→ **EXERCISE DIRECTIONS**
Gather all lines from the material that contain the word "with".
___ DATASET ENTRIES
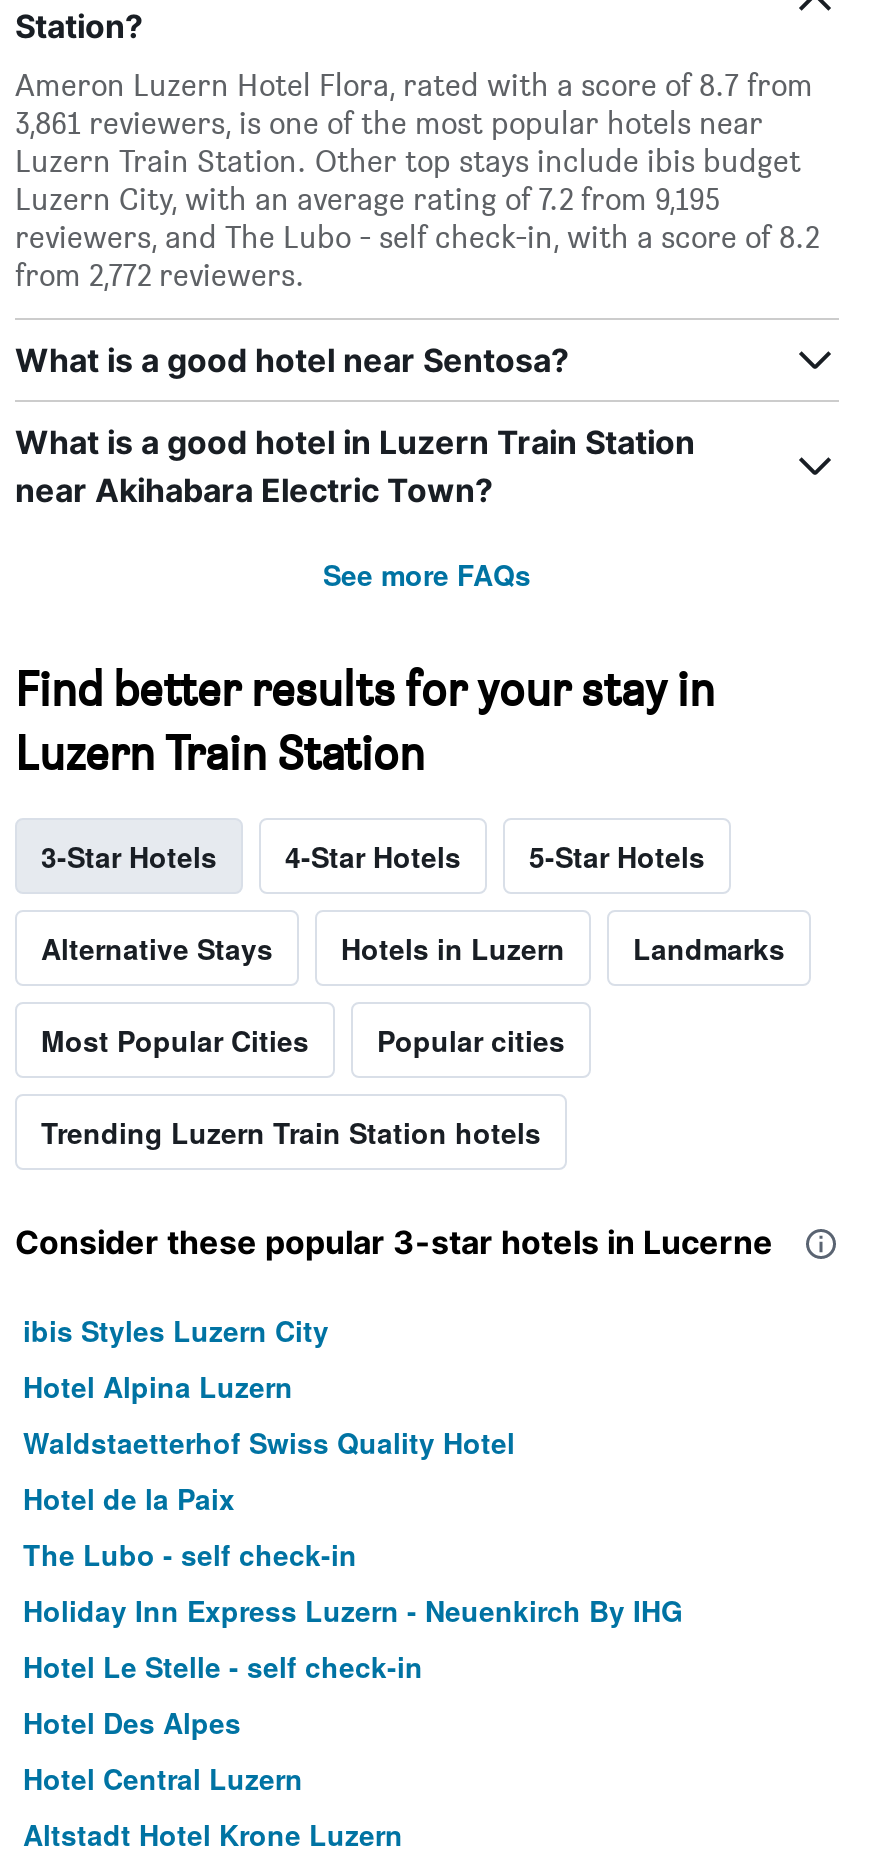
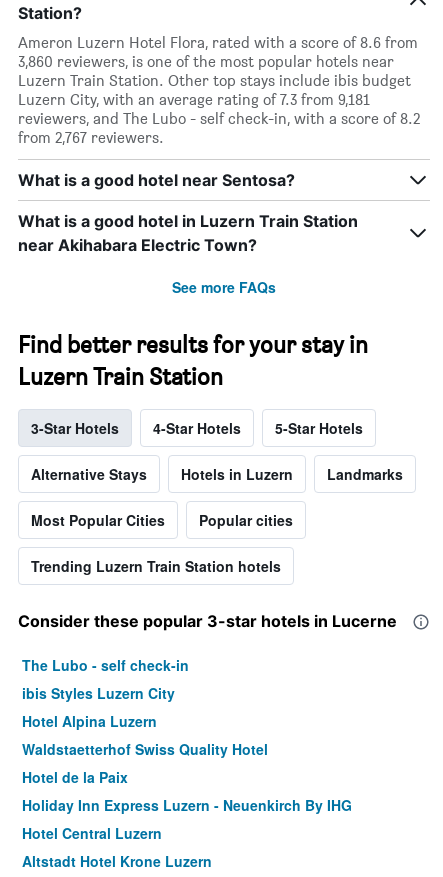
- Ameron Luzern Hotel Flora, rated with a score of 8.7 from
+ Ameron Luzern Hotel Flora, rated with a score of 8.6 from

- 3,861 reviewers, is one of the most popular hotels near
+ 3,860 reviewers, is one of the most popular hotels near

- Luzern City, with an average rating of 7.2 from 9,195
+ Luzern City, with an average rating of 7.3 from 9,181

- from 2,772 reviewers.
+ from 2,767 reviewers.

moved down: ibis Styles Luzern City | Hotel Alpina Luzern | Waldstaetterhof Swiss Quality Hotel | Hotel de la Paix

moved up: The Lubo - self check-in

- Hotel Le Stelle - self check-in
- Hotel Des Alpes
______
___ DATASET ENTRIES
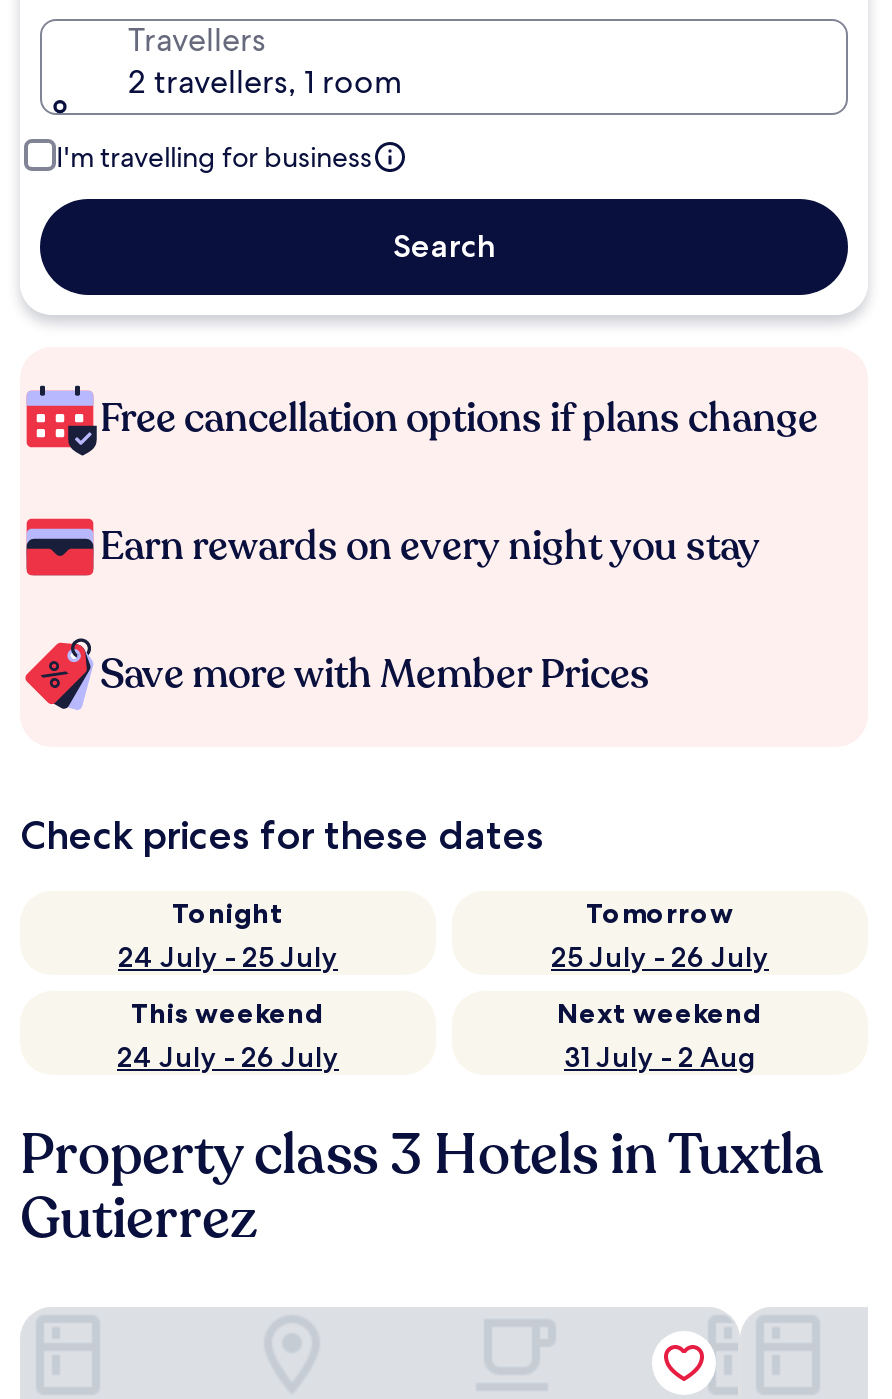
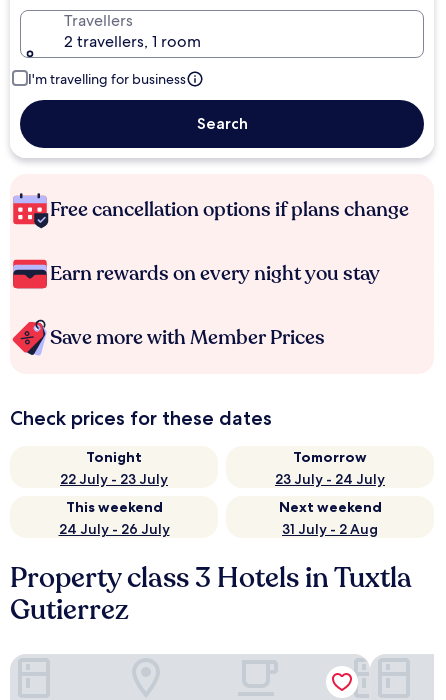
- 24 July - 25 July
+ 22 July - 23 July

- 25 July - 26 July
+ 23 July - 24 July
______
→ **EXERCISE ANSWER**
- Ameron Luzern Hotel Flora, rated with a score of 8.7 from
+ Ameron Luzern Hotel Flora, rated with a score of 8.6 from
- Luzern City, with an average rating of 7.2 from 9,195
+ Luzern City, with an average rating of 7.3 from 9,181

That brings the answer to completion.